In the Freud Archives by Janet Malcolm: Completed Dec 24, 2011
A few of my favorite bits:
"…unlike many relationships that begin and flourish in the benign, self-inventing atmosphere of letters and then wither in the rugged terrain of actuality, the friendship of Masson and Eissler was grounded in personal magnetism, in the attraction between their two personalities."
"We are all perpetually smoothing and rearranging reality to conform to our wishes; we lie to others and to ourselves constantly, unthinkingly. When, occasionally—and not by dint of our own efforts but under the pressure of external events—we are forced to see things as they are, we are like naked people in a storm. There are a few among us—psychoanalysts have encountered them—who are blessed or cursed with a strange imperviousness to the unpleasantness of self-knowledge. Their lies to themselves are so convincing that they are never unmasked. These are the people who never feel in the wrong, who are always able to justify their conduct, and who in the end—human nature being what it is—cause their fallible fellow-men to turn away from them."
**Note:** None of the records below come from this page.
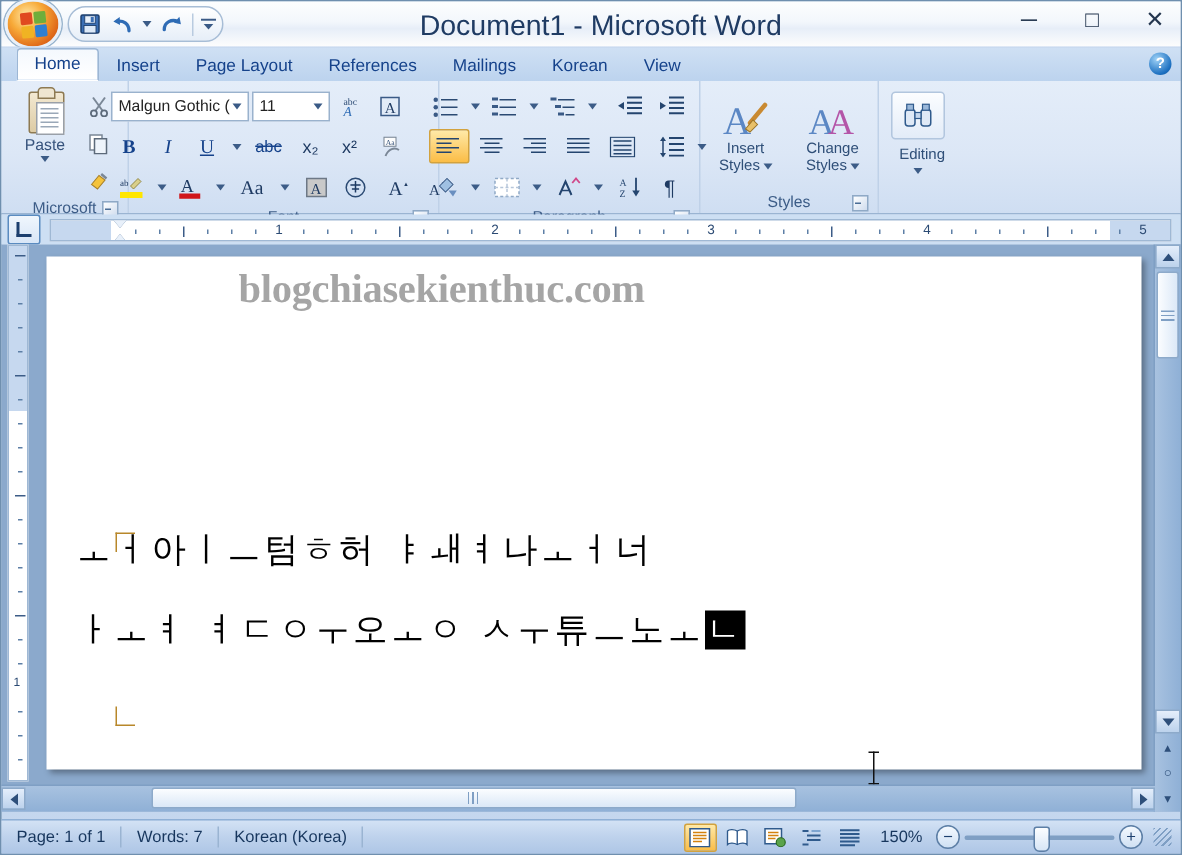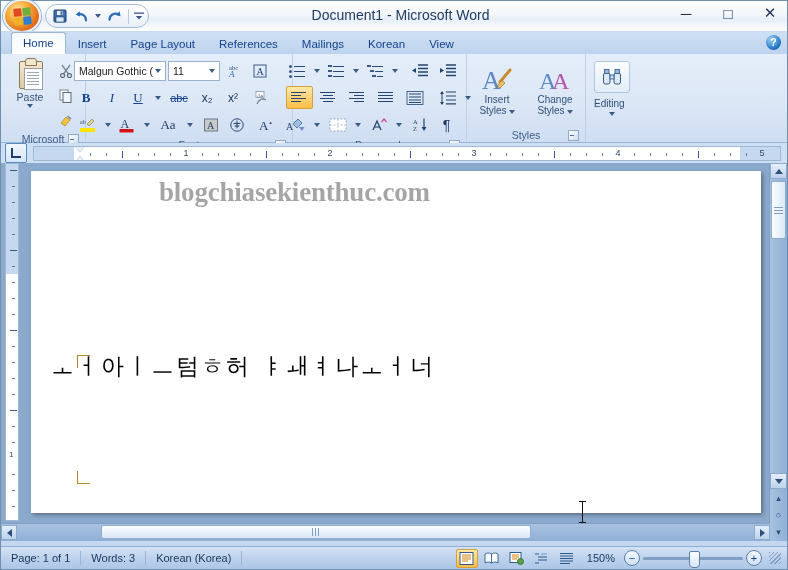--- a/index.html
+++ b/index.html
@@ -36,7 +36,7 @@
            border-radius:2px;cursor:default;}
   .sep-v{width:1px;height:15px;background:#b9cbe0;margin:0 2px;}
   .doc-title{position:absolute;left:0;right:0;top:6px;text-align:center;
-             font-size:14px;color:#1f3b63;padding-left:13px;}
+             font-size:19px;color:#1f3b63;padding-left:13px;}
   .wbtns{position:absolute;right:4px;top:2px;display:flex;gap:16px;align-items:center;}
   .wbtn{width:26px;height:20px;display:flex;align-items:center;justify-content:center;
         font-size:15px;color:#24364f;cursor:default;}

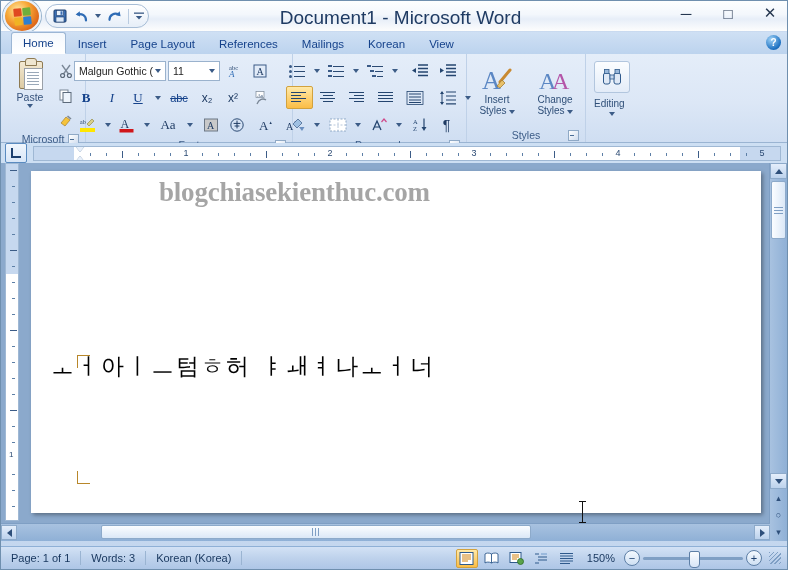--- a/index.html
+++ b/index.html
@@ -633,7 +633,7 @@
     </div>
 
     <div class="group editgrp" style="border-right:none">
-      <div class="group-body" style="flex-direction:column;align-items:flex-start;padding-top:4px">
+      <div class="group-body" style="flex-direction:column;align-items:flex-end;padding-top:4px">
         <div class="editbtn">
           <svg width="20" height="18" viewBox="0 0 20 18">
             <rect x="1.5" y="5" width="6.5" height="11" rx="2" fill="#dfe9f6" stroke="#2f5a8c"></rect>

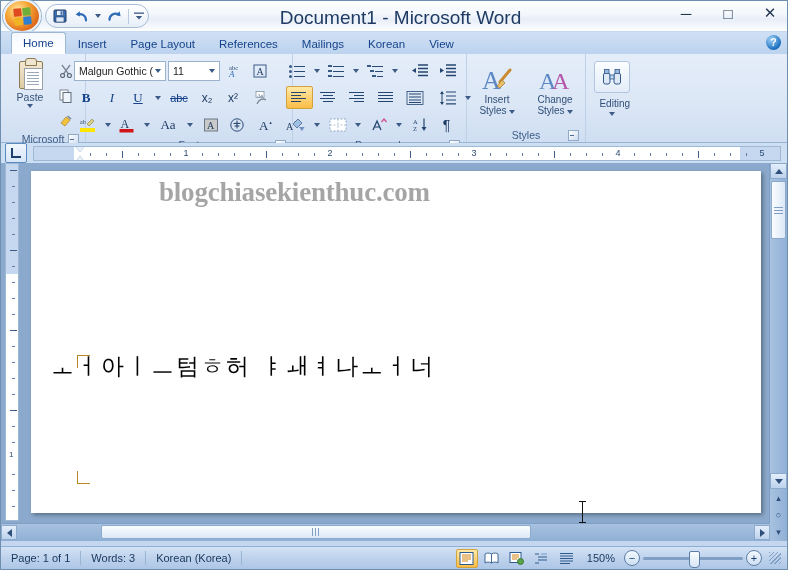--- a/index.html
+++ b/index.html
@@ -743,6 +743,9 @@
       <div class="corner-mark cm-bl"></div>
 
       <div class="doctext ln1">ㅗㅓ아ㅣㅡ텀ㅎ허 ㅑㅙㅕ나ㅗㅓ너</div>
+      <div class="doctext ln2">
+        <span>ㅏㅗㅕ ㅕㄷㅇㅜ오ㅗㅇ ㅅㅜ튜ㅡ노ㅗ</span><span class="compose">ㄴ</span>
+      </div>
 
       <div class="icaret"></div>
     </div>

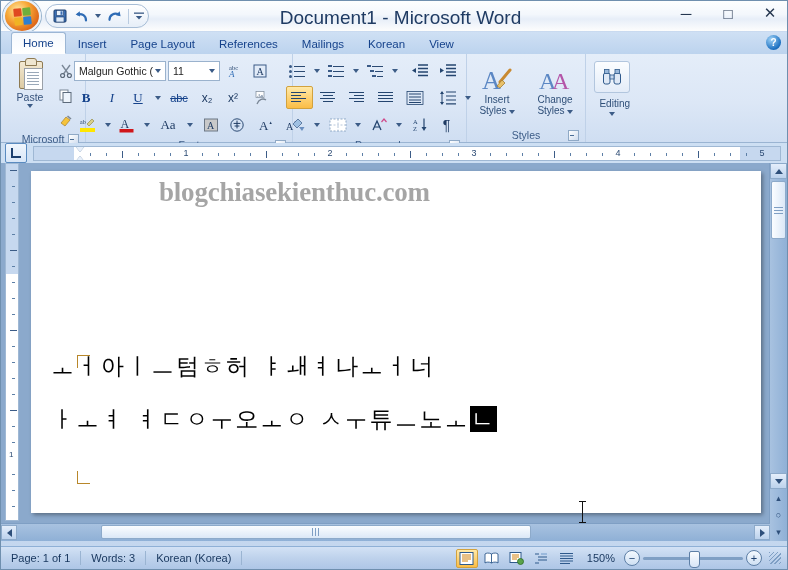--- a/index.html
+++ b/index.html
@@ -781,7 +781,7 @@
   <div class="status">
     <div class="st-item">Page: 1 of 1</div>
     <div class="st-sep"></div>
-    <div class="st-item">Words: 3</div>
+    <div class="st-item">Words: 7</div>
     <div class="st-sep"></div>
     <div class="st-item">Korean (Korea)</div>
     <div class="st-sep"></div>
"Creative work in any established system of thought takes place at the boundaries of the system, where its powers of explanation are least developed and its vulnerability to outside attack is most marked."
"Human nature is such that when we are suddenly taken up by someone whom we consider superior and admirable, we accept his attentions calmly, whereas when we are dropped we cannot rest until we feel we have got to the bottom of the person’s profound irrationality. Nor can we easily accept the verdict sent down to us through the mortifying silences of someone who has found us wanting and has packed up and moved on. We protest it, each in our way—our futile way, since the more effective is our protest the more surely do we drive away the person whose love we have lost not because of anything we did, but because of who we are."